Un rodillo de freno es un componente transportador especializado diseñado para detener, controlar la velocidad o acumular artículos en una línea transportadora motorizada o por gravedad. Funciona como un punto controlado de resistencia dentro de un sistema que de otro modo permitiría el libre movimiento.

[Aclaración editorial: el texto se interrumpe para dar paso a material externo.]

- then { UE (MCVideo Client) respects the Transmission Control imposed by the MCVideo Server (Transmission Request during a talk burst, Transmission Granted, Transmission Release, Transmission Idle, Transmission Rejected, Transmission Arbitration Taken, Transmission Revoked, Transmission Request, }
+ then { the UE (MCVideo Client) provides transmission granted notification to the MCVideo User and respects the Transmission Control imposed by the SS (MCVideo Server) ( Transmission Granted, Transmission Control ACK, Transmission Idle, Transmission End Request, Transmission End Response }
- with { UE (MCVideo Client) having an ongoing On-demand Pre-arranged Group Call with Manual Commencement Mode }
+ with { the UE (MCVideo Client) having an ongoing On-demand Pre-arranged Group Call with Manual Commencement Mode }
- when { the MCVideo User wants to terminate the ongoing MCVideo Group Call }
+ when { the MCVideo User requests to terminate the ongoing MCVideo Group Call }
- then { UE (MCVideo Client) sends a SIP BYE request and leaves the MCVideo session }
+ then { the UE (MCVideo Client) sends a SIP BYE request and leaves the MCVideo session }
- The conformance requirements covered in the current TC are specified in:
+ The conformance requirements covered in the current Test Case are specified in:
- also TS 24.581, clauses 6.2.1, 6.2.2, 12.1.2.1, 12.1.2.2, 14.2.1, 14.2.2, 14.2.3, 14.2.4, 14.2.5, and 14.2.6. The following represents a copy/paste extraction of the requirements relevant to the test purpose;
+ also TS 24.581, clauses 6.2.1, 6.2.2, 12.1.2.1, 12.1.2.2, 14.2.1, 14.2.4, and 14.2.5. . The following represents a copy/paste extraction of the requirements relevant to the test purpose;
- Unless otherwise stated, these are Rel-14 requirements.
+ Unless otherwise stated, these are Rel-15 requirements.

El objetivo principal de un rodillo de freno es gestionar de forma segura el movimiento y el espaciado de productos donde el rodamiento o deslizamiento incontrolado (debido a la gravedad o el impulso) podría causar daños, atascos o riesgos para la seguridad. Aporta un control preciso a zonas sin alimentación o de baja tensión.
Los rodillos de freno funcionan aplicando fricción a la superficie giratoria o al eje del rodillo transportador. Hay dos métodos de implementación principales:
Unidad de freno externo (más común):
En el extremo del eje de un rodillo transportador estándar (rodillo de gravedad o rodillo de eje lineal) se fija un dispositivo de frenado modular.
Principio: En el interior de la unidad de freno, los discos o pastillas de fricción internos se presionan contra la carcasa estacionaria. La perilla de ajuste controla la fuerza de sujeción, que se transfiere al eje del rodillo, creando resistencia a la rotación.
Característica clave: Ajustable. La fuerza de frenado se puede ajustar con precisión girando una perilla, lo que permite a los operadores establecer la cantidad exacta de "retención" necesaria para diferentes pesos de producto.
Rodillo de Freno Integral (Rodillo Motorizado con Freno):
El mecanismo de frenado está integrado en un rodillo impulsor motorizado (MDR).
Principio: A menudo un freno electromagnético. Cuando se alimenta el motor, el freno se libera; cuando se corta la energía, el freno se activa automáticamente, bloqueando el rodillo al instante. Esto proporciona una acumulación de presión cero y evita el deslizamiento por inercia.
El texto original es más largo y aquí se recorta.